BioSphere Medical (Rockland, Massachusetts), a company that has pioneered the use of bioengineered microspheres to treat various medical conditions by a minimally invasive, image-guided medical procedure called embolotherapy, reported having shipped its first order of Embosphere Microspheres to China.

In January, the Medical Device Department of the State Food and Drug Administration (SFDA) approved Embosphere Microspheres for clinical use for vascular embolizations, arteriovenous malformations, hypervascularized tumors and symptomatic uterine fibroids.

President/CEO Richard Faleschini said, "We ... have commenced shipments into China, as scheduled, and view this as a key milestone for BioSphere. We believe that among the estimated 150 million to 200 million Chinese with health coverage are a large number of patients who have been and are being treated for benign and malignant hypervascularized tumors, such as uterine fibroids and hepatocellular carcinoma."

BioSphere Medical is a developer of minimally invasive diagnostic and therapeutic applications based on its bioengineered microsphere technology. The company's principal focus at present is the treatment of symptomatic uterine fibroids using a procedure called uterine fibroid embolization.

Chinese okay Microcyn technology

In other China news, Oculus Innovative Sciences (Petaluma, California) said the SFDA has approved Microcyn technology for use in that country. The agency approved Microcyn technology for treatment of various acute and chronic wounds including ulcers, cuts, contusions and burns.

Oculus said the approval allows its Chinese partner, China Bao Tai, to market Microcyn as a technology that provides a moist environment for wounds and accelerates wound-healing through the reduction of microorganisms in wounds.

This approval follows the completion and submission of two randomized, controlled Chinese clinical trials of Microcyn in December 2007 a burn wound study with 162 patients and a chronic wound treatment study with 35 patients.

Oculus entered into an agreement with China Bao Tai in 2007 for the distribution of Microcyn-based products in China.

"We believe that the Chinese medical community will enthusiastically embrace an anti-infective technology that is proven both safe and effective in treating infection in chronic wounds and burns," said Yan Bing, president of Sinopharm, China Bao Tai's sub-distributor for hospitals and pharmacies. "We read the SFDA's rapid approval as a signal that the marketplace is eager for an anti-infective that works as promised and doesn't appear to promote bacterial resistance, as is the case for many of today's antibiotics."

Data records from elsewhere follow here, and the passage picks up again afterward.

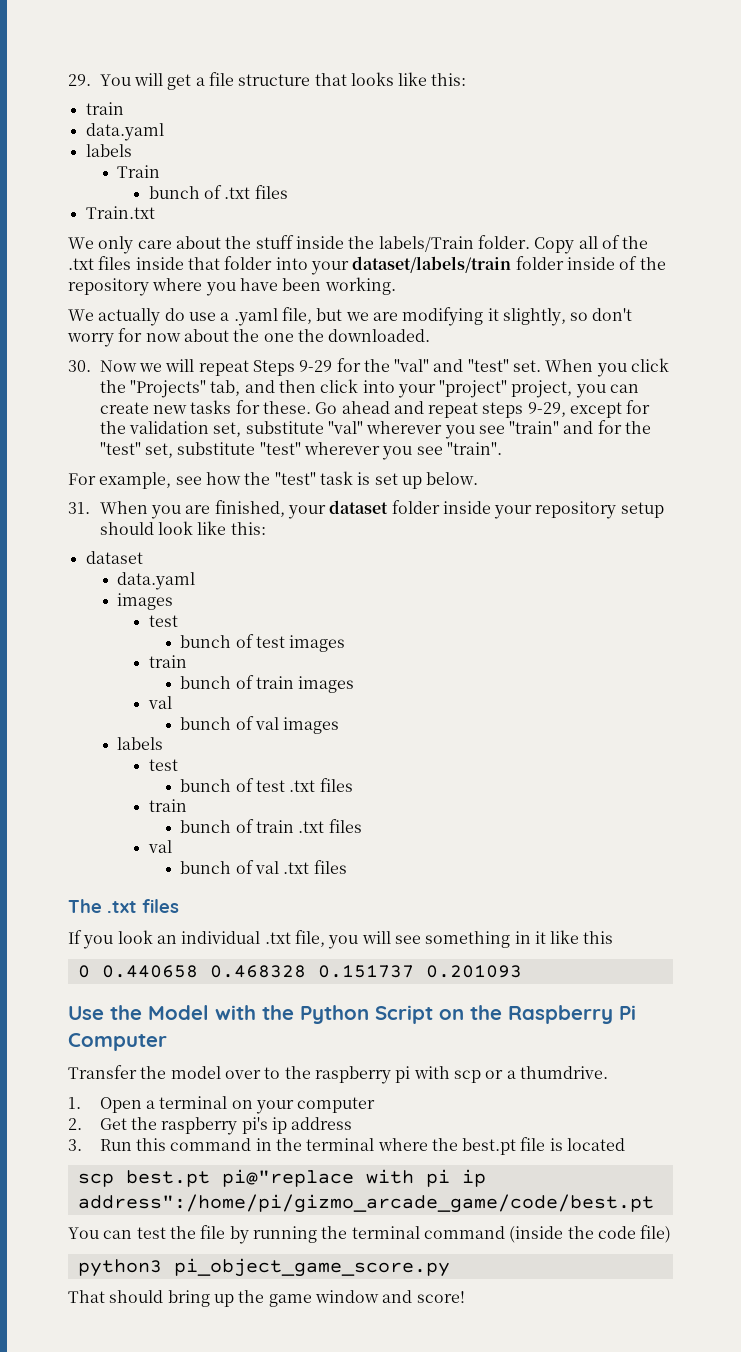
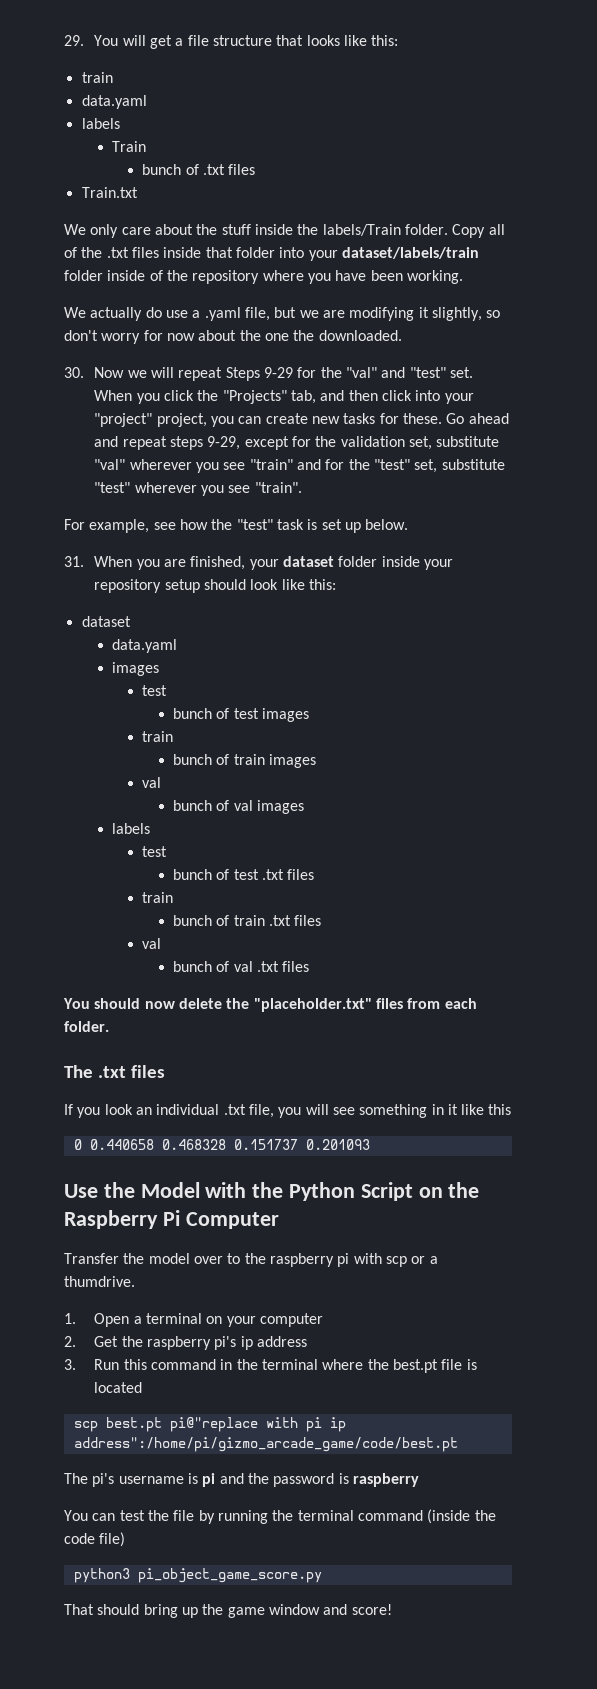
+ You should now delete the "placeholder.txt" files from each folder.
+ The pi's username is pi and the password is raspberry

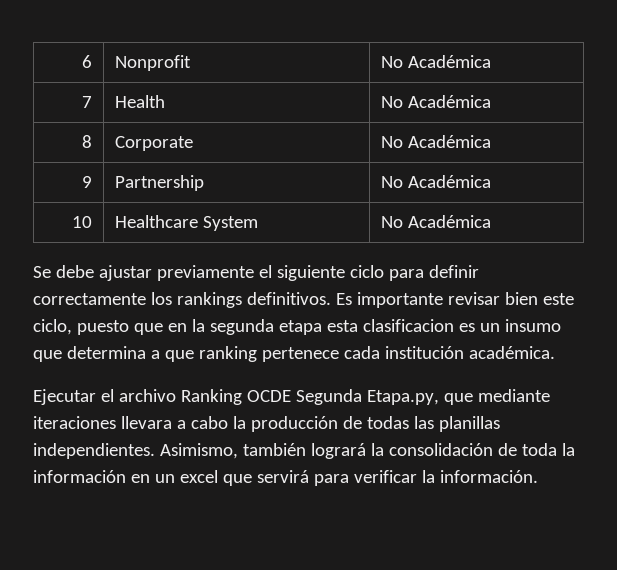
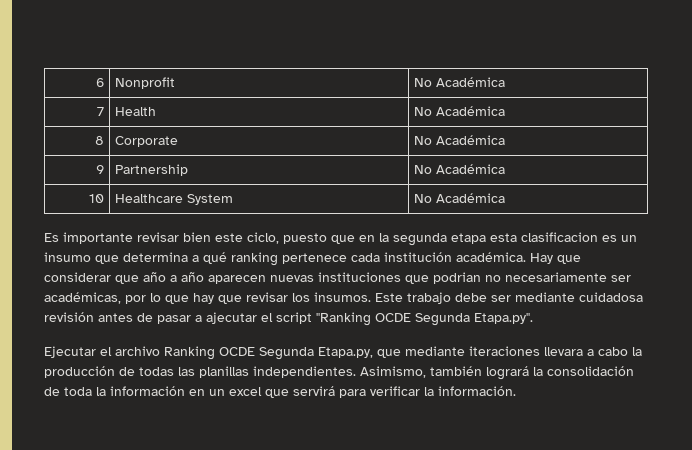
- Se debe ajustar previamente el siguiente ciclo para definir correctamente los rankings definitivos. Es importante revisar bien este ciclo, puesto que en la segunda etapa esta clasificacion es un insumo que determina a que ranking pertenece cada institución académica.
+ Es importante revisar bien este ciclo, puesto que en la segunda etapa esta clasificacion es un insumo que determina a qué ranking pertenece cada institución académica. Hay que considerar que año a año aparecen nuevas instituciones que podrian no necesariamente ser académicas, por lo que hay que revisar los insumos. Este trabajo debe ser mediante cuidadosa revisión antes de pasar a ajecutar el script "Ranking OCDE Segunda Etapa.py".

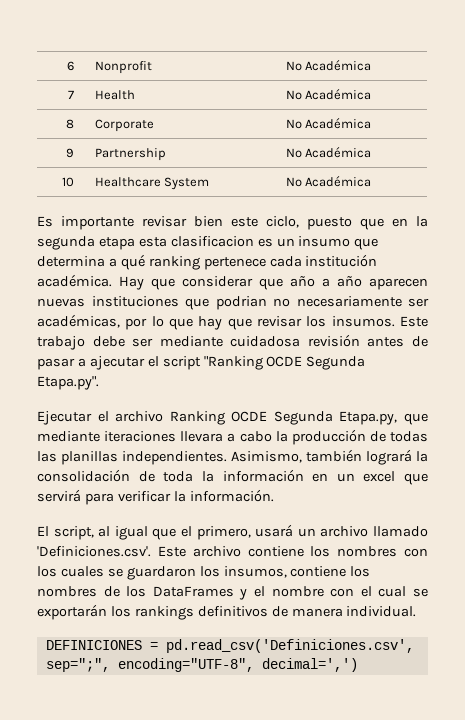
+ El script, al igual que el primero, usará un archivo llamado 'Definiciones.csv'. Este archivo contiene los nombres con los cuales se guardaron los insumos, contiene los nombres de los DataFrames y el nombre con el cual se exportarán los rankings definitivos de manera individual.
+ DEFINICIONES = pd.read_csv('Definiciones.csv', sep=";", encoding="UTF-8", decimal=',')

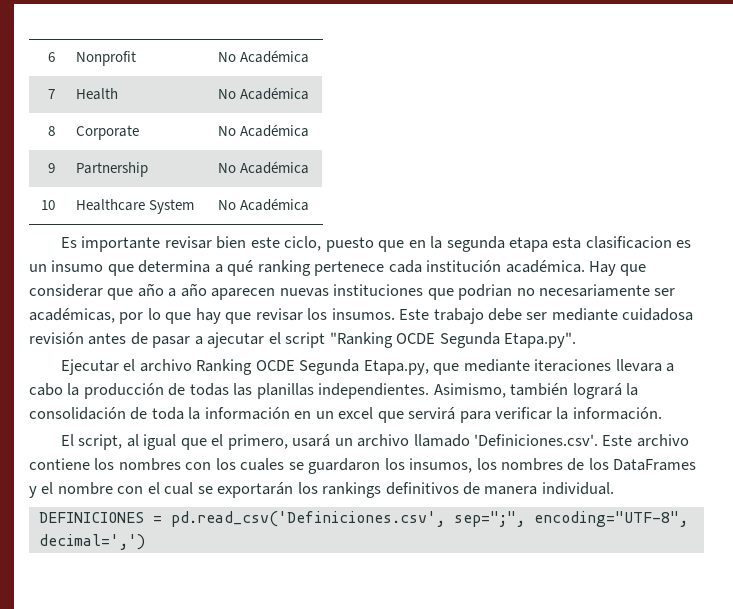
- El script, al igual que el primero, usará un archivo llamado 'Definiciones.csv'. Este archivo contiene los nombres con los cuales se guardaron los insumos, contiene los nombres de los DataFrames y el nombre con el cual se exportarán los rankings definitivos de manera individual.
+ El script, al igual que el primero, usará un archivo llamado 'Definiciones.csv'. Este archivo contiene los nombres con los cuales se guardaron los insumos, los nombres de los DataFrames y el nombre con el cual se exportarán los rankings definitivos de manera individual.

Molecular imaging production facility opened

Siemens Healthcare (Hoffman Estates, Illinois) reported the establishment of its first molecular imaging biomarker production facility in Chennai, India. The company said the new facility will enable healthcare providers in and around Chennai to access the positron emission tomography-computed tomography (PET-CT) technology to diagnose patients with life-threatening diseases, such as cancer and cardiac and neurological ailments.

PETNET Solutions, a fully owned subsidiary of Siemens Medical Solutions USA, operates the largest PET radiopharmacy network, with 49 radiopharmacies and distribution centers in the U.S., South Korea and the UK that produce and distribute PET radiopharmaceuticals to hospitals, clinics and research facilities for PET imaging.

The new facility in Chennai "will produce and supply the required radiopharmaceuticals to hospitals that have positron emission tomography-computed tomography facilities, which will help ease the burden of healthcare providers to produce their own radiopharmaceuticals," Siemens said.

The Indian facility will feature a Siemens Eclipse HP cyclotron and will be Siemens' first molecular imaging biomarker production facility in India.